@obskur In dem Filmbeitrag ging so ziemlich alles in die Richtung, dass Kim freiwillig gegangen sein könnte. Die ziemlich deutliche Anmerkung der Kriminalbeamtin, die Aussagen von Kims Mutter (Kims Traum war es nach England auszuwandern), Kims Überforderung (die ja scheinbar auch nicht so war wie in der Realität). Da sollte man schon fragen dürfen, warum das so gezeigt wurde.
Über den Tag des Verschwindens wurde hingegen kaum berichtet.

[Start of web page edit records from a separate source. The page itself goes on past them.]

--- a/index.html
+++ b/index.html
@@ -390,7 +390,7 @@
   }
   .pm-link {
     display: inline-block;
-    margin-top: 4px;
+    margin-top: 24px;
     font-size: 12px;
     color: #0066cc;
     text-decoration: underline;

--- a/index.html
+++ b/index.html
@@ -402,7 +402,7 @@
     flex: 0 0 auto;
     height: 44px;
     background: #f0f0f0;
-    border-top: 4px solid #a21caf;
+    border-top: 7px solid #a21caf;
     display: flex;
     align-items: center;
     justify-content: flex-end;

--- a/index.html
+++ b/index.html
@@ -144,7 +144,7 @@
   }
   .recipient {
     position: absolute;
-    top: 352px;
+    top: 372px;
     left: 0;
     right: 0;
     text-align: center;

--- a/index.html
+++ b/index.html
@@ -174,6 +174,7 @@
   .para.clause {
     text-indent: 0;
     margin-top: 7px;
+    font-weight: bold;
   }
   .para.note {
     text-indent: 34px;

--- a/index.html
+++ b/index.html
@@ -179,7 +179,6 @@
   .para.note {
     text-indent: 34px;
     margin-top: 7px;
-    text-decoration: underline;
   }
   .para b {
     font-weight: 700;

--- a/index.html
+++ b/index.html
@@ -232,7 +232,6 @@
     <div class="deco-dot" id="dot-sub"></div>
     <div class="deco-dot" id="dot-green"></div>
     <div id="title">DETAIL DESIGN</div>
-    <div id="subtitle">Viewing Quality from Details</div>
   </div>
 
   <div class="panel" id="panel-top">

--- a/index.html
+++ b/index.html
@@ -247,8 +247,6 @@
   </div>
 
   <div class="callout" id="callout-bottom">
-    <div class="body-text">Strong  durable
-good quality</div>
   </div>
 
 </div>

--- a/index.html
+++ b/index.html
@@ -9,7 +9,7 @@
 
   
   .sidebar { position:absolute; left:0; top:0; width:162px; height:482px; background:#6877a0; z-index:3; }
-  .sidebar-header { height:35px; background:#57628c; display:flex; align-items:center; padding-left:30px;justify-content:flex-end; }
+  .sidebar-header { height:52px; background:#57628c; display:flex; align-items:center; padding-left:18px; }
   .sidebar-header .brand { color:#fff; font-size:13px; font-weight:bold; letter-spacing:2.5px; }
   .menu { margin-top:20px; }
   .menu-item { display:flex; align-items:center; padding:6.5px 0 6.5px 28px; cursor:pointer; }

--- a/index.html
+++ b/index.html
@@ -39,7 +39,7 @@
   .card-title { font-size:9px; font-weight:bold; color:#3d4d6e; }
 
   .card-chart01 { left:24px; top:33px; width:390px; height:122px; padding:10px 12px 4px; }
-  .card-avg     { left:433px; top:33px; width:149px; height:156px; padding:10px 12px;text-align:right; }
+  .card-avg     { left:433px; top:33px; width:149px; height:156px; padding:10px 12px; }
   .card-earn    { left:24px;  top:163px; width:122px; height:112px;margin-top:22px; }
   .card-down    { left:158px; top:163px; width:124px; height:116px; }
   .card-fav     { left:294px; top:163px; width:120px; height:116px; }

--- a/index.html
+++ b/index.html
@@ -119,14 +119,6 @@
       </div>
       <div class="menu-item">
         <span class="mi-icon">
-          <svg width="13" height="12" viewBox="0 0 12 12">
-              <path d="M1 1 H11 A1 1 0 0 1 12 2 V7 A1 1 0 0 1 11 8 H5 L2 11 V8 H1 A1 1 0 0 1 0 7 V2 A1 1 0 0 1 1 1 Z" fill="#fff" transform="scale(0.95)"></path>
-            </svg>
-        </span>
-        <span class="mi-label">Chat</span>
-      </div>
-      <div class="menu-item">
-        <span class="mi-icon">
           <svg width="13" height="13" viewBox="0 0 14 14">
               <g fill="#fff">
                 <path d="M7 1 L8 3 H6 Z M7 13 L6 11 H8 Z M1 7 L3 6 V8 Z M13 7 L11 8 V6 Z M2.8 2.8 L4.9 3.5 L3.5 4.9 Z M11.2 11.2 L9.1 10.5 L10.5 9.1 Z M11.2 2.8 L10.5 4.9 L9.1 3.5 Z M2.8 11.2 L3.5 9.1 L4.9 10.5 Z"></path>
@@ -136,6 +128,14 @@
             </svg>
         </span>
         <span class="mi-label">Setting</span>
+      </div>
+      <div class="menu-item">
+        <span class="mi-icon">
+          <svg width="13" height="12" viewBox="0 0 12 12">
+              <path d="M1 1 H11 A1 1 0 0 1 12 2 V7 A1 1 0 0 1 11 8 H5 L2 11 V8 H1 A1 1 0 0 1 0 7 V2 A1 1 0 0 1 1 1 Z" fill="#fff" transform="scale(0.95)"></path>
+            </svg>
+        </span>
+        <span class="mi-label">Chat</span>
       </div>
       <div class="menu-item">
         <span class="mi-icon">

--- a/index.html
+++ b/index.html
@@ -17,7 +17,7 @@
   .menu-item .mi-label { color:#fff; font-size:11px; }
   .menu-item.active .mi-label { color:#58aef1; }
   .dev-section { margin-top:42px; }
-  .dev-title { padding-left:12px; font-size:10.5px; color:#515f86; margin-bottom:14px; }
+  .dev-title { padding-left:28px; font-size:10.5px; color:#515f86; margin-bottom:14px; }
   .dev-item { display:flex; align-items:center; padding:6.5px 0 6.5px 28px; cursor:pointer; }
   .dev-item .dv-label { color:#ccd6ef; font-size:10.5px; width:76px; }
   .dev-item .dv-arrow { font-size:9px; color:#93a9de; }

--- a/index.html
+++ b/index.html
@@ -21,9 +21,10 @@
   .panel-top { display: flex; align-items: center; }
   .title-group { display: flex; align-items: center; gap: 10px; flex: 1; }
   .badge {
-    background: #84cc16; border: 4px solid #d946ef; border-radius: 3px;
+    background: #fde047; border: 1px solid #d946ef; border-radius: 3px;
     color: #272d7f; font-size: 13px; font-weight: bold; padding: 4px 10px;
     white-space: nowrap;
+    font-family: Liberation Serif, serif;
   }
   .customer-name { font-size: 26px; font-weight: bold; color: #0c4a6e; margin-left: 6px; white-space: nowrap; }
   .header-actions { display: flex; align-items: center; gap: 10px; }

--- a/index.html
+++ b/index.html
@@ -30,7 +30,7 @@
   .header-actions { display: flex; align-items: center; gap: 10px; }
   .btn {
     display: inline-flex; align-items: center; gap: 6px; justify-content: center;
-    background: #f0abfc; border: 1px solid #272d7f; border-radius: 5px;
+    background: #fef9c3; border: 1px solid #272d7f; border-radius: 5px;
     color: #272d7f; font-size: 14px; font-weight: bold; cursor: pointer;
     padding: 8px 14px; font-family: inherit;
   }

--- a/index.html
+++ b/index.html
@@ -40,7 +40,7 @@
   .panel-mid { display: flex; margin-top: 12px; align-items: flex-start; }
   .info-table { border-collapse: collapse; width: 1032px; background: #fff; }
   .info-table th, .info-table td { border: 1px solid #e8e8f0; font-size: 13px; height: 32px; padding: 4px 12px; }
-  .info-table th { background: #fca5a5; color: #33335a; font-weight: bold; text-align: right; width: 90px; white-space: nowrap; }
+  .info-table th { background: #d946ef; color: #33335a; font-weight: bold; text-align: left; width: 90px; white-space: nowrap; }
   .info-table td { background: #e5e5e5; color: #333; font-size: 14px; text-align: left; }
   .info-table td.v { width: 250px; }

Wir wissen nicht, was geschehen sein soll, bevor Kim das Haus verließ und wir wissen auch nicht, worüber sich die Eheleute scheinbar regelmäßig stritten.
Statt dessen haben wir die Aussage der Mutter, dass es Kim kurz vor ihrem Verschwinden wieder besser ging und die SMS wonach sie einen anderen Kerl hatte. Na, wenn das auch wieder nicht auf ein freiwilliges Verschwinden hindeutet, dann weiß ich auch nicht!
Da wurde nichts von einem Verbrechen gesagt und auch nicht, dass ein freiwilliges Fortgehen für Kim untypisch gewesen wäre. Statt dessen wurde gesagt, dass sie so einen Schritt als Stärke angesehen haben könnte!
Ich finde schon, man sollte all diese Dinge hinterfragen. Wir reden hier nicht von ein oder zwei Hinweisen, die auf ein freiwilliges Untertauchen hindeuteten, der ganze Beitrag war im Grunde darauf aufgebaut!
Und nun ist die ganz große Frage, was die Motivation dahinter war. Entweder ist man also wirklich davon überzeugt oder aber man hat null Beweise für ein Verbrechen und wollte mit diesem Beitrag lediglich die Öffentlichkeit darauf aufmerksam machen.
Mehr Möglichkeiten gibt es da nicht. Nur kann man eben auch nicht den Ehemann vorverurteilen, wenn man dafür keine Beweise hat.